With the growth of international market, E-commerce websites have to cope with not only monolingual but also multilingual queries, in order to serve cross-border customers. For example, a seller from America can serve customers from Southeastern Asia. In this case, the product information is written in English, while the query may be in Thai, Filipino, or Bahasa Indonesia. The products remain monolingual for two reasons. Firstly, it requires non-trivial efforts for sellers to provide multilingual item descriptions; Secondly, building the multilingual item indexes with the machine translation is limited by the quality of the machine translation. We refer to the product retrieval [12, 27] in this setting as cross-lingual product retrieval (CLPR), where the product descriptions and the user queries are in different languages. As more sellers are expanding their business in emerging markets, the CLPR setting is becoming popular.
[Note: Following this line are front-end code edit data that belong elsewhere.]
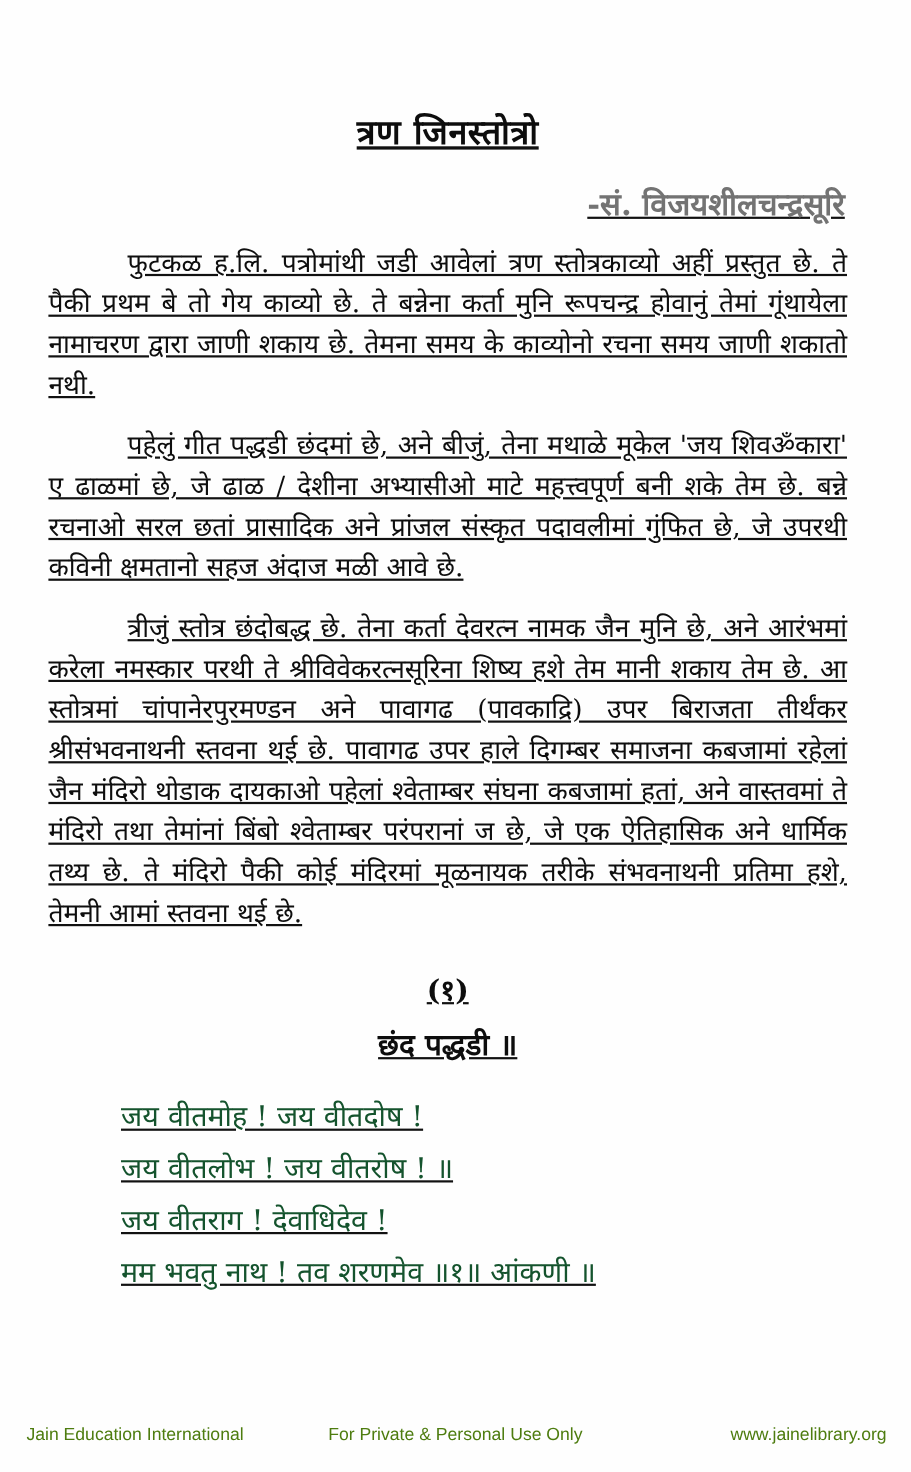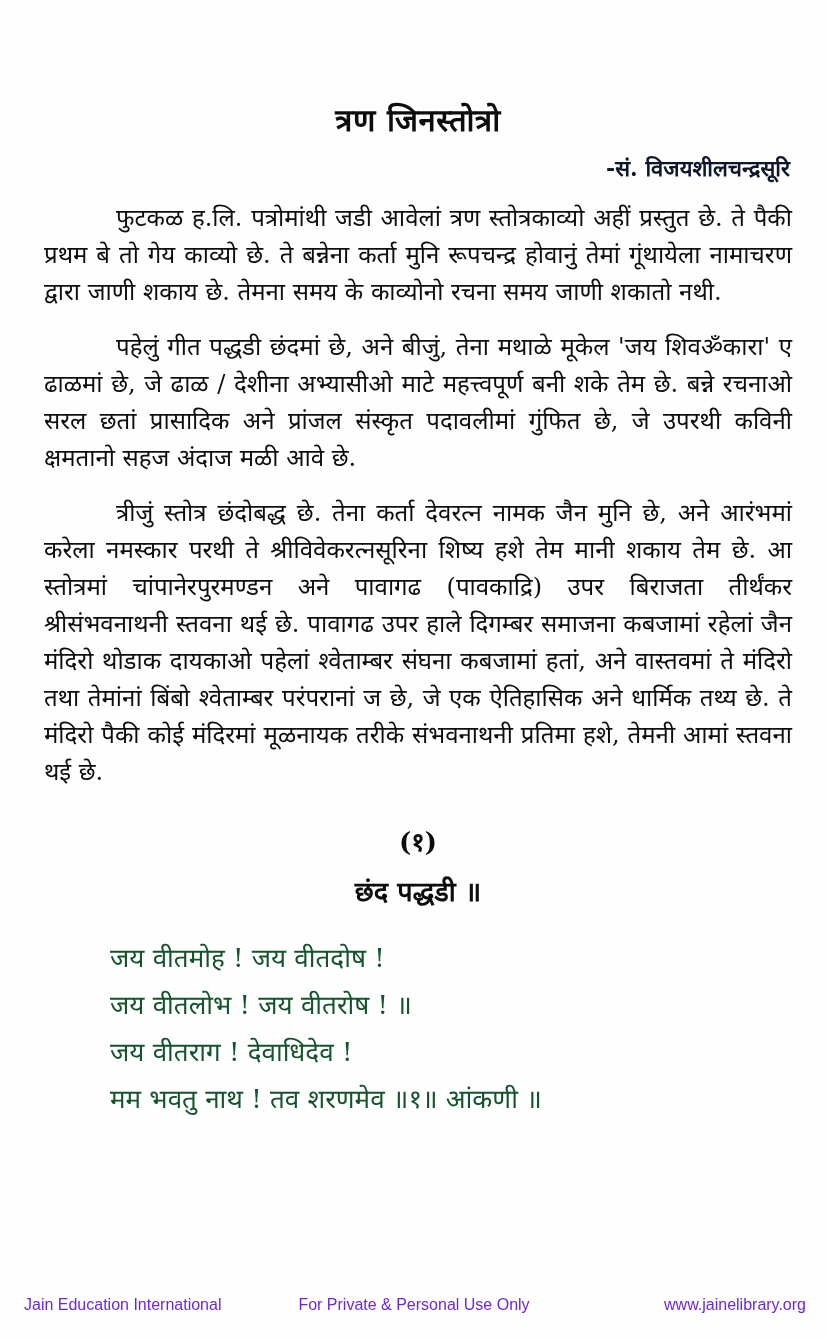--- a/index.html
+++ b/index.html
@@ -21,7 +21,8 @@
   }
 
   .content {
-    padding: 98px 36px 0 44px;
+    padding: 98px 58px 0 44px;
+    text-decoration: underline;
   }
 
   .doc-title {

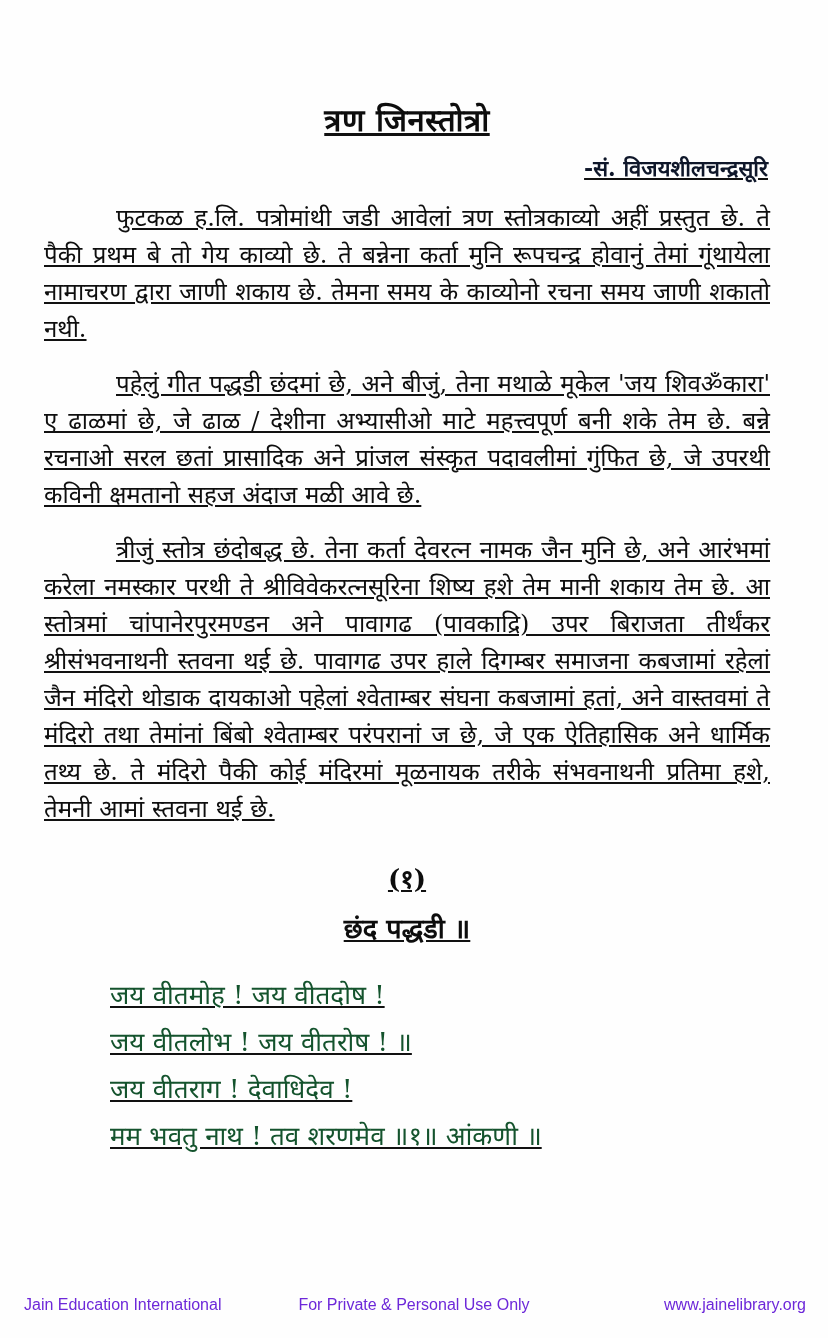--- a/index.html
+++ b/index.html
@@ -35,10 +35,10 @@
 
   .byline {
     text-align: right;
-    margin-top: 12px;
-    font-size: 22px;
+    margin-top: 25px;
+    font-size: 28px;
     font-weight: bold;
-    color: #0f172a;
+    color: #737373;
     padding-right: 2px;
   }
 

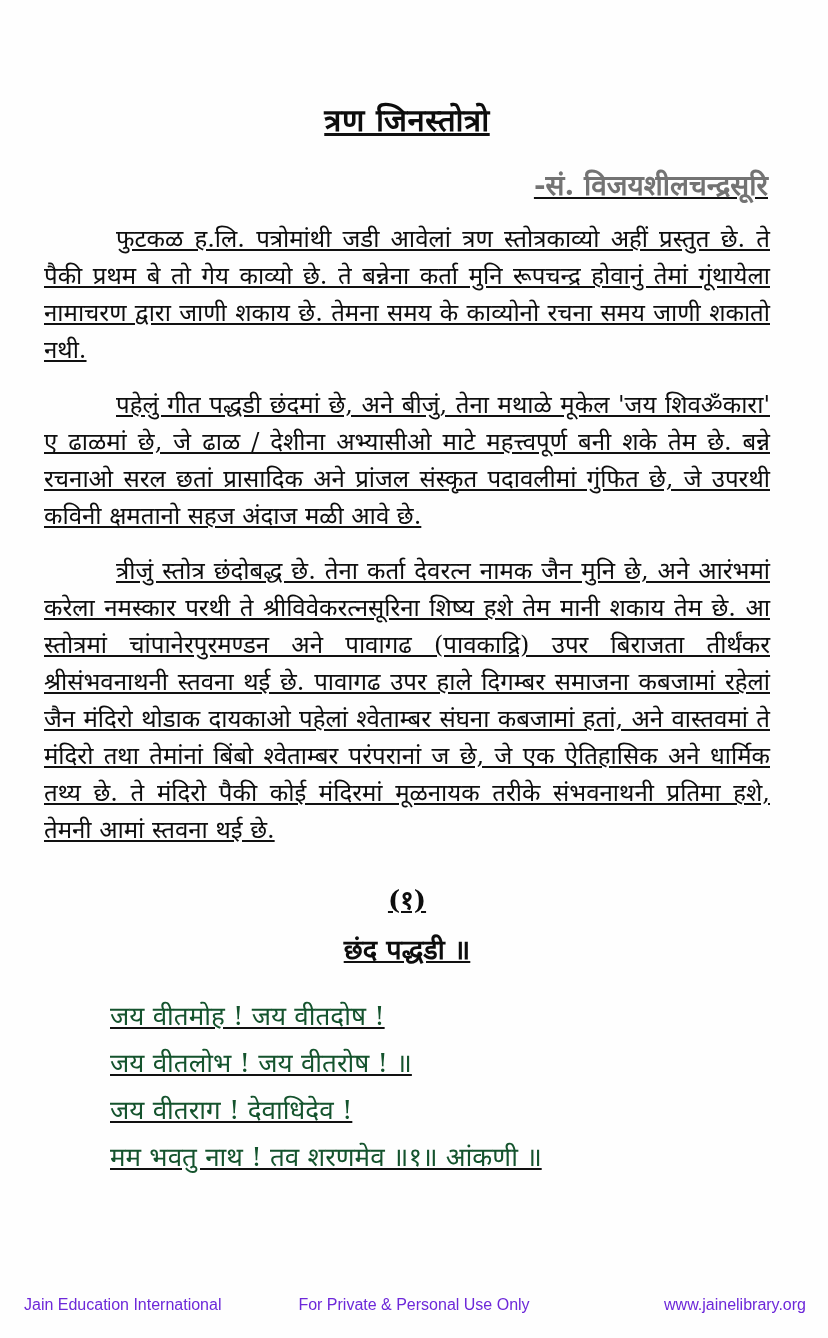--- a/index.html
+++ b/index.html
@@ -93,7 +93,7 @@
     height: 22px;
     font-family: "Liberation Sans", "DejaVu Sans", sans-serif;
     font-size: 16px;
-    color: #6d28d9;
+    color: #4d7c0f;
   }
 
   .footer .f-left {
However, few studies explored CLPR, due to the lack of in-domain dataset, especially for the state-of-the-art deep learning models which heavily depends on large-scale training samples. Although [28] and [17] paid their attention to out-of-domain cross-lingual retrieval tasks, these studies may fail to generalize to the E-commerce domain due to non-trivial domain discrepancy. Figure 1 provides the taxonomy of information retrieval datasets from the domain and the language aspects.

To fill the gap, we collect and release the first large-scale cross-lingual product retrieval dataset (CLPR-9M). We construct the training set by extracting query-product pairs from real-world user logs. Since labeling the negative samples requires non-trivial efforts, past studies obtained the negatives by sampling with the human-crafted strategy, which has achieved reasonable performance [6, 7, 21, 27]. In our dataset, we provide the irrelevant query-product pairs from two sampling strategies, including random sampling and category-based sampling. In total, the training set is composed of 9 million query-product relevant pairs that are from 10 categories. The queries are in Russian, Spanish, and English, while the product titles are in English only. To evaluate the generalization ability of the retrieval model, we provide the high-quality test set with three labels (relevant, weak relevant, and irrelevant) by carefully manual annotation. As shown in Fig. 2, we provide several samples from the proposed dataset.

Fig. 1.
figure 1

Taxonomy of information retrieval (IR) datasets. We divided the information retrieval into monolingual and cross-lingual settings. Our work in this paper is to provide benchmarks for the cross-lingual IR in E-commerce domain. LETOR [15] and MULTI-8 [22] are the monolingual IR datasets in Wikipedia. Wikipedia (DE-EN) [19], CLIR [18] and BI-139 [22] are the datasets for cross-lingual IR in Wikipedia.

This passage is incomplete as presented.